## BRIEF
Copy the listing as it is written, and leave each picture out.

## SUPPLIED INFORMATION
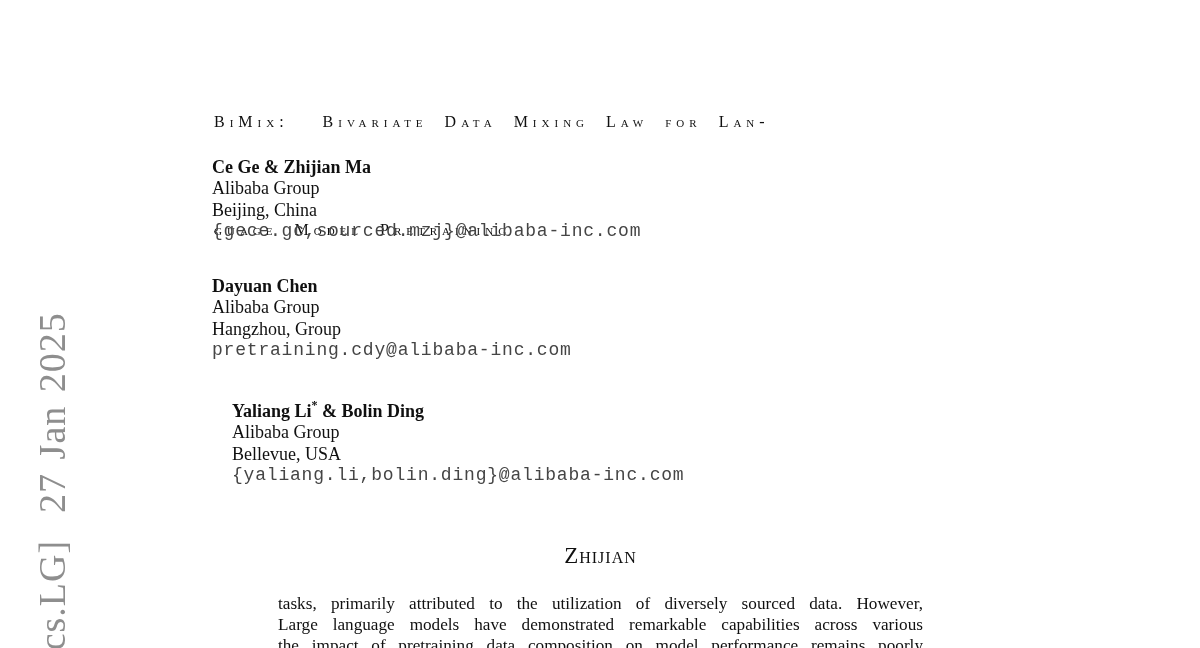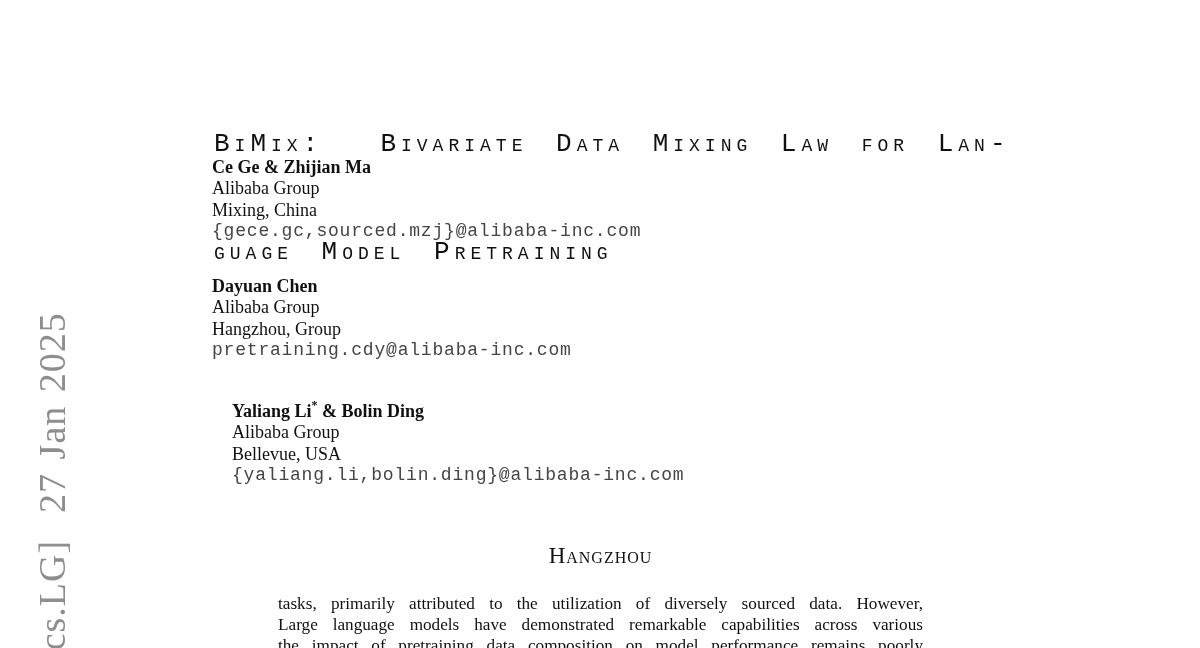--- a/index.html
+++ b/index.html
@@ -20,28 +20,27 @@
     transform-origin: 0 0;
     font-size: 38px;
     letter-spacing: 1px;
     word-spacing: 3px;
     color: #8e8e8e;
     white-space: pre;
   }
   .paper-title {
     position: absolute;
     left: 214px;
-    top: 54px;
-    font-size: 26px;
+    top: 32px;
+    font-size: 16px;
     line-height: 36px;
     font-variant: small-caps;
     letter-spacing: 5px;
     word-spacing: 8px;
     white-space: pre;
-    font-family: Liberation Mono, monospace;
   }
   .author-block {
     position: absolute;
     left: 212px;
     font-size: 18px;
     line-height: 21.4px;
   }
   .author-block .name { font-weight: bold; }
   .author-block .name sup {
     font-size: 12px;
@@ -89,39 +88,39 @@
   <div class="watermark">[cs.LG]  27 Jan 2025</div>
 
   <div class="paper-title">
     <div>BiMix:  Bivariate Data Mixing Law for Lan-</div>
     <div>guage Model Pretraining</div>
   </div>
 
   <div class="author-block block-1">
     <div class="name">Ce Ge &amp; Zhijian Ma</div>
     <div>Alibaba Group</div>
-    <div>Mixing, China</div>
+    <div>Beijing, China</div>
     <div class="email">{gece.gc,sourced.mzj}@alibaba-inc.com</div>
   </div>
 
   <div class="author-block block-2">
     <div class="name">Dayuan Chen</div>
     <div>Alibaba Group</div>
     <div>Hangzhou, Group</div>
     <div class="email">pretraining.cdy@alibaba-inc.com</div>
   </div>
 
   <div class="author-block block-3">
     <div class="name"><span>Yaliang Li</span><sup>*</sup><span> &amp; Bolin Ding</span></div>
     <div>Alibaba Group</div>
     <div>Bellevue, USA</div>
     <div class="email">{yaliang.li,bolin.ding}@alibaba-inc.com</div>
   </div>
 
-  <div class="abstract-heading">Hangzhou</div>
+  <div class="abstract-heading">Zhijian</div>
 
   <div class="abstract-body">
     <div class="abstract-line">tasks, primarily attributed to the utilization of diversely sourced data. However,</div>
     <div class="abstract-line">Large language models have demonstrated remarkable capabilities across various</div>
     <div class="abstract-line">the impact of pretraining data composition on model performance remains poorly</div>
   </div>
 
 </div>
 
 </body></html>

## ANSWER SPACE
--- a/index.html
+++ b/index.html
@@ -20,28 +20,27 @@
     transform-origin: 0 0;
     font-size: 38px;
     letter-spacing: 1px;
     word-spacing: 3px;
     color: #8e8e8e;
     white-space: pre;
   }
   .paper-title {
     position: absolute;
     left: 214px;
-    top: 54px;
-    font-size: 26px;
+    top: 32px;
+    font-size: 16px;
     line-height: 36px;
     font-variant: small-caps;
     letter-spacing: 5px;
     word-spacing: 8px;
     white-space: pre;
-    font-family: Liberation Mono, monospace;
   }
   .author-block {
     position: absolute;
     left: 212px;
     font-size: 18px;
     line-height: 21.4px;
   }
   .author-block .name { font-weight: bold; }
   .author-block .name sup {
     font-size: 12px;
@@ -89,39 +88,39 @@
   <div class="watermark">[cs.LG]  27 Jan 2025</div>
 
   <div class="paper-title">
     <div>BiMix:  Bivariate Data Mixing Law for Lan-</div>
     <div>guage Model Pretraining</div>
   </div>
 
   <div class="author-block block-1">
     <div class="name">Ce Ge &amp; Zhijian Ma</div>
     <div>Alibaba Group</div>
-    <div>Mixing, China</div>
+    <div>Beijing, China</div>
     <div class="email">{gece.gc,sourced.mzj}@alibaba-inc.com</div>
   </div>
 
   <div class="author-block block-2">
     <div class="name">Dayuan Chen</div>
     <div>Alibaba Group</div>
     <div>Hangzhou, Group</div>
     <div class="email">pretraining.cdy@alibaba-inc.com</div>
   </div>
 
   <div class="author-block block-3">
     <div class="name"><span>Yaliang Li</span><sup>*</sup><span> &amp; Bolin Ding</span></div>
     <div>Alibaba Group</div>
     <div>Bellevue, USA</div>
     <div class="email">{yaliang.li,bolin.ding}@alibaba-inc.com</div>
   </div>
 
-  <div class="abstract-heading">Hangzhou</div>
+  <div class="abstract-heading">Zhijian</div>
 
   <div class="abstract-body">
     <div class="abstract-line">tasks, primarily attributed to the utilization of diversely sourced data. However,</div>
     <div class="abstract-line">Large language models have demonstrated remarkable capabilities across various</div>
     <div class="abstract-line">the impact of pretraining data composition on model performance remains poorly</div>
   </div>
 
 </div>
 
 </body></html>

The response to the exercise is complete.